§ **Task input**
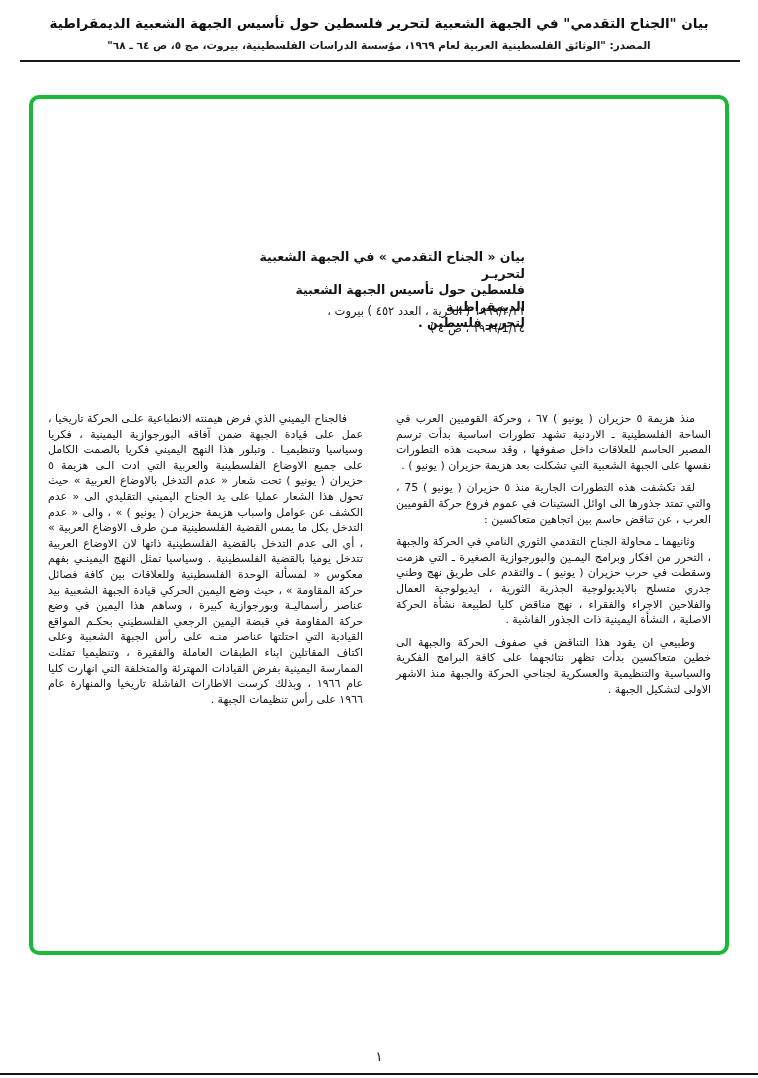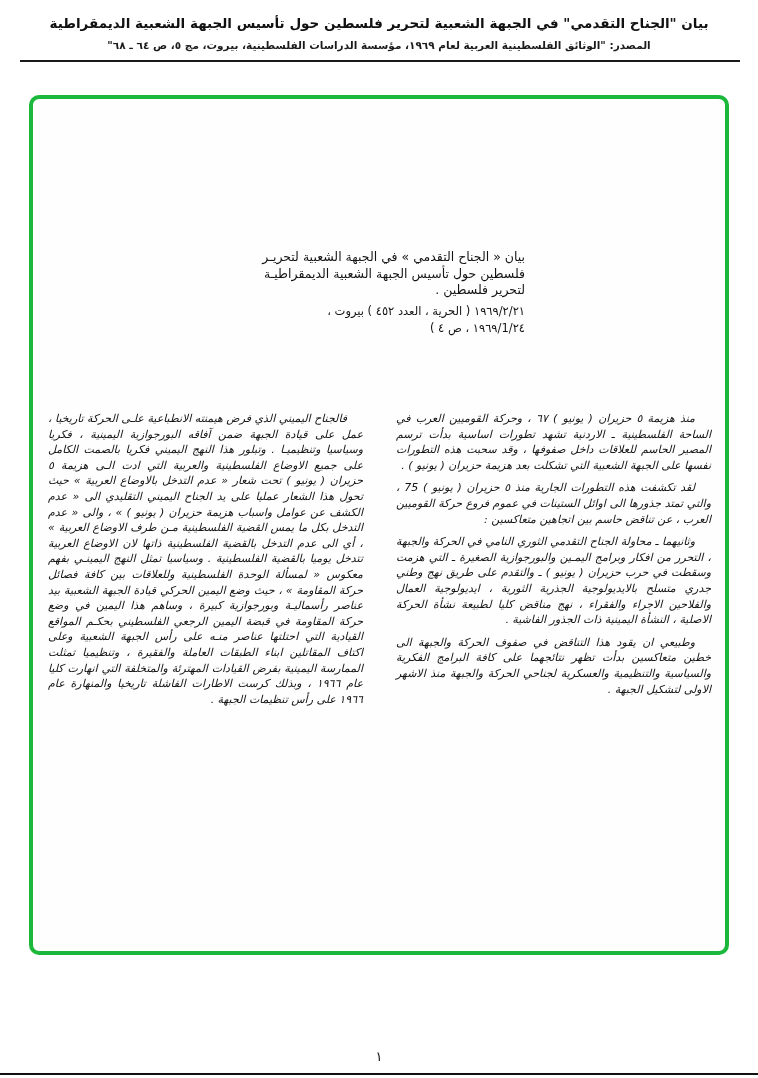--- a/index.html
+++ b/index.html
@@ -52,21 +52,21 @@
     border-radius: 10px;
     background: #fefefe;
     overflow: hidden;
   }
 
   .doc-heading {
     position: absolute;
     top: 150px;
     right: 200px;
     width: 290px;
-    font-weight: normal;
+    font-weight: bold;
     font-size: 12.5px;
     line-height: 16.5px;
     text-align: right;
     color: #141414;
   }
   .doc-citation {
     position: absolute;
     top: 204px;
     right: 200px;
     width: 290px;
@@ -87,21 +87,20 @@
   .doc-col {
     flex: 1;
     font-size: 11px;
     line-height: 15.6px;
     text-align: justify;
     color: #151515;
   }
   .doc-col p {
     margin: 0 0 7px 3px;
     text-indent: 16px;
-    font-style: italic;
   }
 
   
   .page-number {
     position: absolute;
     bottom: 14px;
     left: 0;
     right: 0;
     text-align: center;
     font-size: 13px;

§ **Work task**
Everything in the data except the pictures must appear in your answer unchanged.

§ **Solution to this task**
--- a/index.html
+++ b/index.html
@@ -52,21 +52,21 @@
     border-radius: 10px;
     background: #fefefe;
     overflow: hidden;
   }
 
   .doc-heading {
     position: absolute;
     top: 150px;
     right: 200px;
     width: 290px;
-    font-weight: normal;
+    font-weight: bold;
     font-size: 12.5px;
     line-height: 16.5px;
     text-align: right;
     color: #141414;
   }
   .doc-citation {
     position: absolute;
     top: 204px;
     right: 200px;
     width: 290px;
@@ -87,21 +87,20 @@
   .doc-col {
     flex: 1;
     font-size: 11px;
     line-height: 15.6px;
     text-align: justify;
     color: #151515;
   }
   .doc-col p {
     margin: 0 0 7px 3px;
     text-indent: 16px;
-    font-style: italic;
   }
 
   
   .page-number {
     position: absolute;
     bottom: 14px;
     left: 0;
     right: 0;
     text-align: center;
     font-size: 13px;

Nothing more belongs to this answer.